On the evening
of December 9, I read about the death of
legendary poet and educator Nikki Giovanni
while searching for something on the Internet.
What a tremendous loss! I thought I was going
to cry.
On November 9,
a month before her death, I watched Giovanni’s
interview on iOne Digital wearing a T-shirt
that said, “I write banned books.” During the
interview, she talked about getting old,
finding joy, and, of course, banned books.
I LOVED Nikki
Giovanni long before I LOVED Toni Morrison.
During the Black Arts and Black Panther eras,
I grew up listening and grooving to Giovanni’s
voice on scratchy vinyl albums as she read her
poems, my favorite being “Ego Trippin’.”
I wanted to
attend Fisk University because she did, hoping
it would make me as smart as she was. At
Wellesley, in my only appearance in a school
theater production, I recited Giovanni’s poem
“All I Gotta Do.” I hear it in my head now and
smile. Nikki’s poem inspired my activism. So,
I fought my own revolution against Black
Church homophobia. I recited Nikki’s poem with
a Brooklyn black girl sass, imagining she’d
have been proud.
In the 2000s,
I was invited to deliver a talk on religion
and homophobia at Virginia Tech. I was
ecstatic beyond belief because Giovanni taught
there. When I met her, I thought I’d faint. I
meant to shake her hand, but instead,
courtesied. I said while bowing my head, “I’ve
been a fan of yours, Ms. Giovanni, since high
school.” She warmly smiled back.
In 2007, I
wrote an article for The Advocate shortly
after the Virginia Tech shooting titled,
“Virginia Tech’s invisible gay angels.” Cho
Seung-Hui, a student at Tech, killed 32 people
and wounded 17 others. I asked the question in
my article, “Why did the LGBT community feel
they had no part in the story of Cho Seung-Hui
and the massacre he wrought?”
Also, I wrote
that when Washington Blade reporter Lou
Chibbaro inquired if there were any LGBTQ
students or professors killed in the massacre
president of the Lesbian, Gay, Bisexual, and
Transgender Alliance of Virginia Tech said,
“Some were queer, and others were straight
allies. The GLBT community at Tech grieves in
the same way as others - deeply and as part of
a greater whole... [the tragedy is] not a gay
thing; it’s an everybody thing.”
And because it
is an “everybody thing,” it is precisely why
it is important to know.
Because I knew
Giovanni was lauded for being a first
responder during the shooting, I wrote, “As
with our fallen LGBTQ sheroes and heroes of
9/11 and this never-ending war, many of us in
the queer community, myself included, would
like not only to celebrate our fallen in the
Virginia Tech massacre for being courageously
out of the closet but also to show America
that we too are everywhere in the human drama
of life.
Where I
blundered was with this sentence: “Case in
point: Nikki Giovanni, a neglected and
overlooked heroine in our queer community.”
The backlash
was swift. I received this email: “I work at
Virginia Tech and am openly gay. Your article
on advcoate.com caught
my attention because it quoted my roommate,
the president of the campus LGBTA. In the
article, you write that Nikki Giovanni is an
out lesbian. I do not think that is the case.

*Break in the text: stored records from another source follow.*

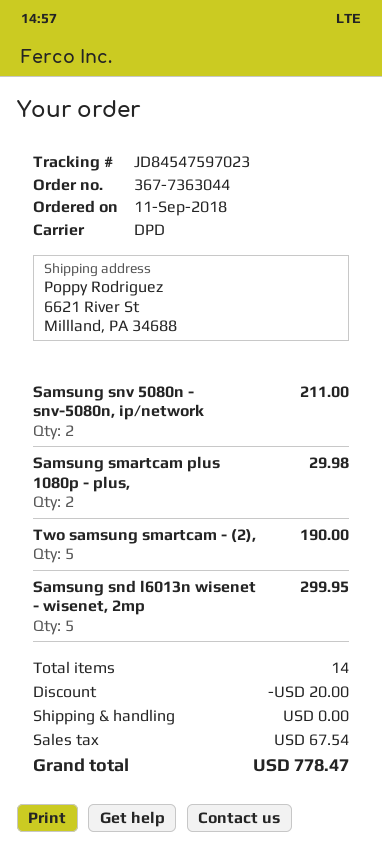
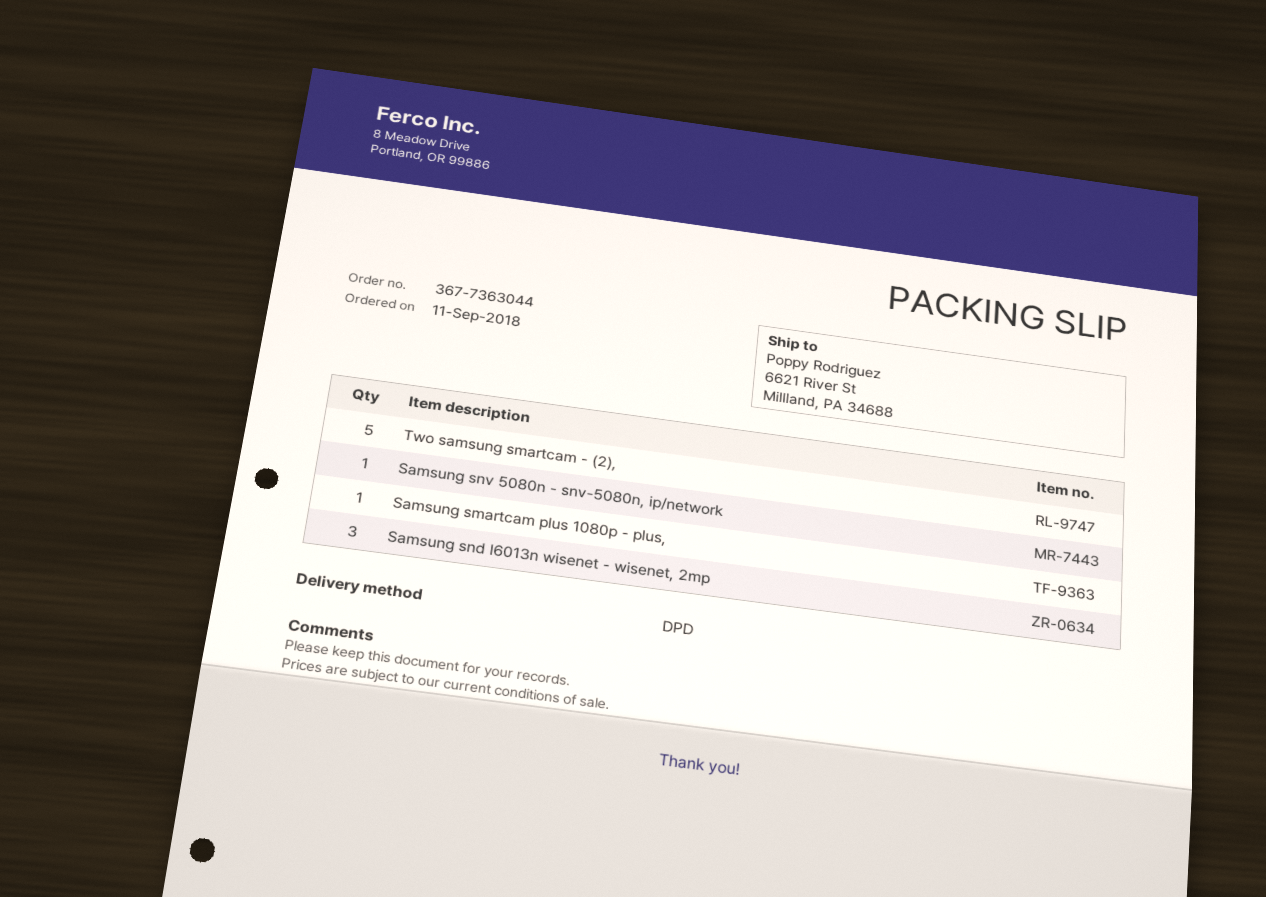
Samsung snv 5080n - snv-5080n, ip/network: 2 -> 1
Samsung smartcam plus 1080p - plus,: 2 -> 1
Samsung snd l6013n wisenet - wisenet, 2mp: 5 -> 3

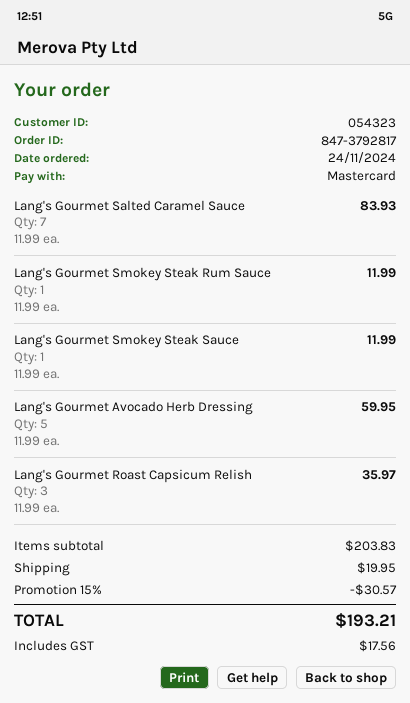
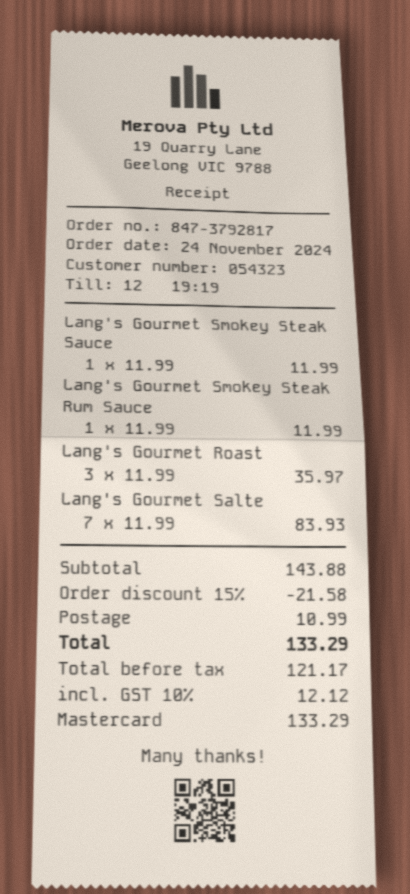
Lang's Gourmet Avocado Herb Dressing: 5 x 11.99 = 59.95 -> none
subtotal: 203.83 -> 143.88
discount: 15% = 30.57 -> 15% = 21.58
shipping: 19.95 -> 10.99
tax: 17.56 -> 12.12
total: 193.21 -> 133.29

I attended Virginia Tech as a student for four
years and have worked here doing public
relations for a year and have heard nothing of
the sort. I was the president of the campus
LGBTA in 2005 and can tell you that, if Nikki
Giovanni is a lesbian, she is certainly not
out. What is the source of your information?”
I cried
throughout this incident. As an ardent fan of
Giovanni’s, I chided myself for knowing well
how LGBTQ+ people live bifurcated lives
between professional and social, but I did not
think at the time if it was possible she was
not “out!” I wrote back, conveying my most
profound apology for any harm my piece may
have caused the community, especially
Professor Nikki Giovanni. I asked for her
email address because I wanted to send a note
of apology.
The school
reached out to The Advocate. I worried I’d
never be able to write a piece for The
Advocate again. However, my editor was
gracious and wrote this: “I get so tired of
people codependently padlocking other people’s
closets, which is what happened in that
instance with whoever called us from Virginia
Tech. It’s also true that Nikki, when I met
her some years ago, wasn’t exactly interested
in confirming or denying. If not for that
experience, I’d have let your piece stand
online.
I wrote
Giovanni an apology letter. I also thought of
sending her flowers, but I realized that
would’ve been over the top. However, I never
heard back.
Love is love,
and I still possess her albums from childhood
and have all her works - spoken and in print
to the present day. From time to time, when I
need a Nikki Giovanni fix, I’ll read some of
her poems or listen to one of my scratchy
albums to hear the lyricism in her voice talk
to me.
I’m glad she
leaves us as a revered LGBTQ+ icon.
May she rest
in power!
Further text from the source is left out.